The ‘digital twin’ idea
There is no such thing as a “typical” individual or “typical” patient. But then, why are we all given the same therapy based on the same set of symptoms?
If we successfully implement precision health, we will soon be able to tailor medical care based on an individual’s “digital twin.” The digital twin is a novel idea in health research that was borrowed from the manufacturing sector, where identical digital representations of physical objects (such as aeroplanes or vehicle engines) are generated and used to foretell the latter’s behaviour in the actual world.
In the medical industry, digital twins might be used to examine a patient’s health and unique traits, as well as predict how those qualities will develop over time. The basic idea is that someone becomes sick for the first time and goes to a doctor who has never seen them before.
After meeting with the patient in person, the doctor will consult a massive database containing information on many other individuals with the same ailment to find a representative sample with the most comparable or identical health parameters. This ‘digital twin’ health history will be tracked throughout time.

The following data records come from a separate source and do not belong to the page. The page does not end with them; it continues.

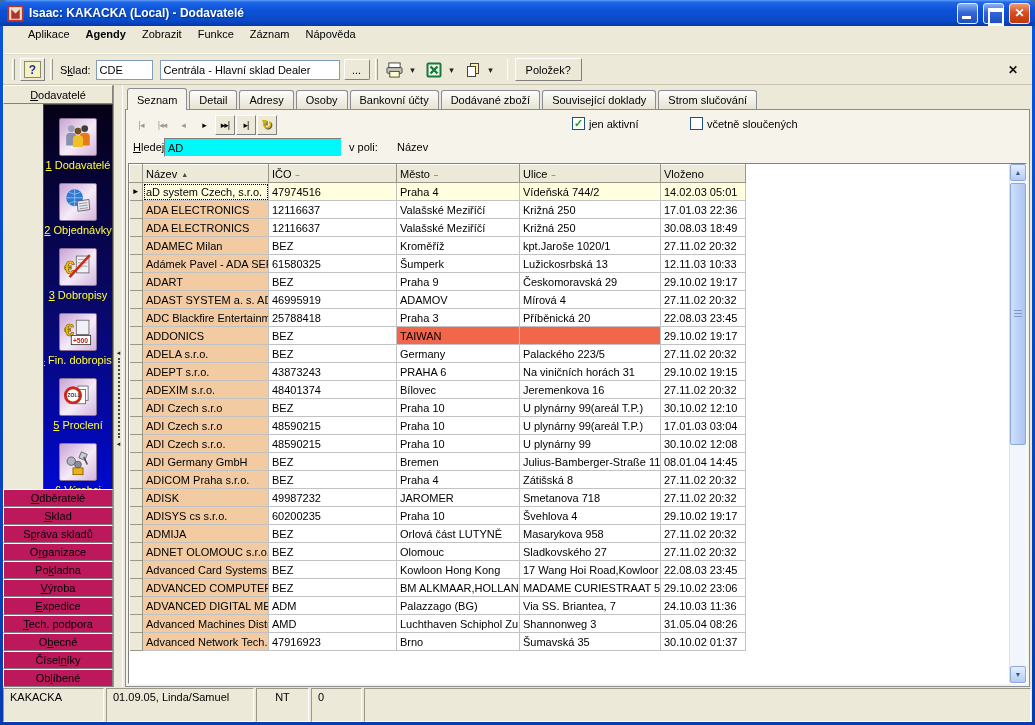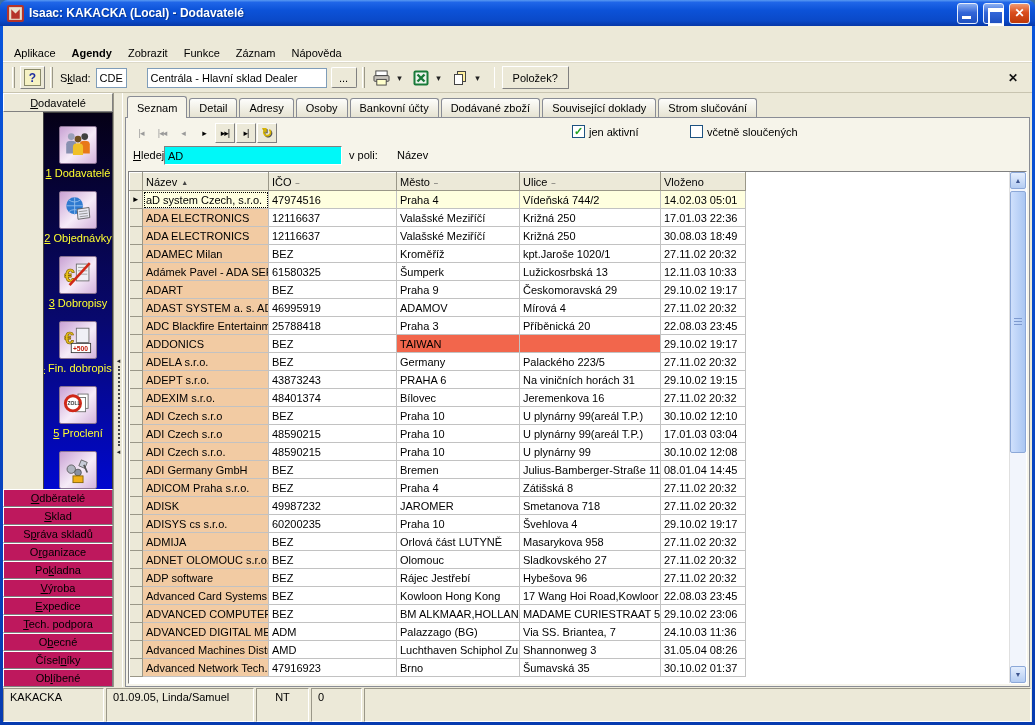--- a/index.html
+++ b/index.html
@@ -18,7 +18,7 @@
   .winbtn.close::after{content:"✕";color:#fff;font-size:12px;font-weight:bold;}
   .inner{position:absolute;left:3px;right:3px;top:26px;bottom:3px;background:#ECE9D8;display:flex;flex-direction:column;}
 
-  .menubar{height:36px;display:flex;align-items:flex-end;padding-left:3px;border-bottom:1px solid #fff;}
+  .menubar{height:28px;display:flex;align-items:flex-start;padding-left:17px;border-bottom:1px solid #fff;}
   .menu-item{padding:2px 8px;}
   .menu-item.active{font-weight:bold;}
 

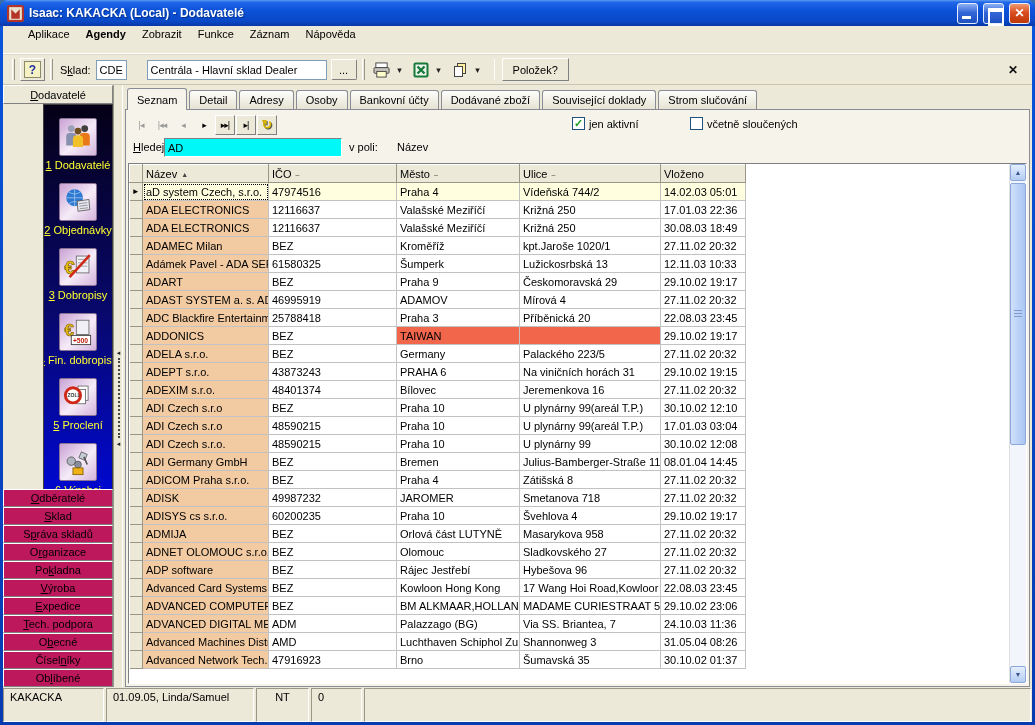--- a/index.html
+++ b/index.html
@@ -30,7 +30,7 @@
     display:flex;align-items:center;justify-content:center;}
   .sklad-label{margin:0 5px 0 2px;}
   .xp-input{height:20px;border:1px solid #7F9DB9;background:#fff;font:inherit;padding:1px 3px;}
-  .xp-input.code{width:31px;margin-right:20px;}
+  .xp-input.code{width:57px;margin-right:7px;}
   .xp-input.name{width:180px;}
   .btn3d{background:#ECE9D8;border:1px solid;border-color:#fff #808080 #808080 #fff;font:inherit;}
   .dots-btn{width:26px;height:21px;margin-left:4px;border-radius:2px;}

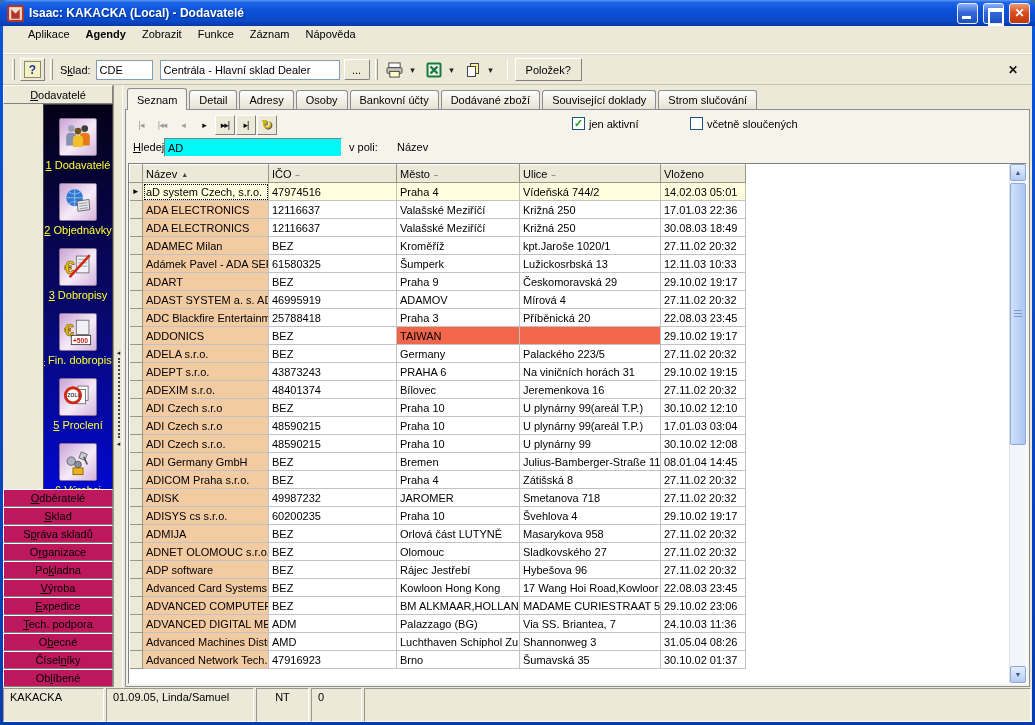--- a/index.html
+++ b/index.html
@@ -496,14 +496,6 @@
                   </tr>
                   <tr>
                     <td class="selc"></td>
-                    <td class="nazev">ADP software</td>
-                    <td>BEZ</td>
-                    <td>Rájec Jestřebí</td>
-                    <td>Hybešova 96</td>
-                    <td>27.11.02 20:32</td>
-                  </tr>
-                  <tr>
-                    <td class="selc"></td>
                     <td class="nazev">Advanced Card Systems L</td>
                     <td>BEZ</td>
                     <td>Kowloon Hong Kong</td>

The information might help the doctor choose the best course of treatment and predict the new patient’s illness progression. They might then counsel the new patient, perhaps suggesting a different course of treatment or a tailored preventative care plan based on the individual’s history. As a result, doctors may now draw from not just their personal experiences but also the information in the medical records of thousands of patients.
Immunophenotyping at the cellular level
The immune system is responsible for defending the body against dangerous pathogens and cancer cells when the body is under assault by bacteria, viruses, fungus, or other external invaders. The immune system is made up of many distinct kinds of cells, much like an army.
Diseases may result from dysregulation in any of the implicated immune cell types. Evidence mounts that immunological dysregulation contributes significantly to the development of many different illnesses, including but not limited to infectious ones, cancer, autoimmune, neurodegenerative, and many more. The inability of the immune system’s regulatory arm to avoid harmful immune responses against healthy cells has been linked to a wide range of human diseases.
In this setting, a comprehensive immunophenotyping plan is crucial. Each patient’s particular immunological condition is revealed through deep immunophenotyping.
Each cell that contributes to a disease may be isolated using surface markers. Infectious disorders, cancer, neurological conditions (such as Alzheimer’s or Parkinson’s), and autoimmune diseases (such as rheumatoid arthritis) may all benefit from this research.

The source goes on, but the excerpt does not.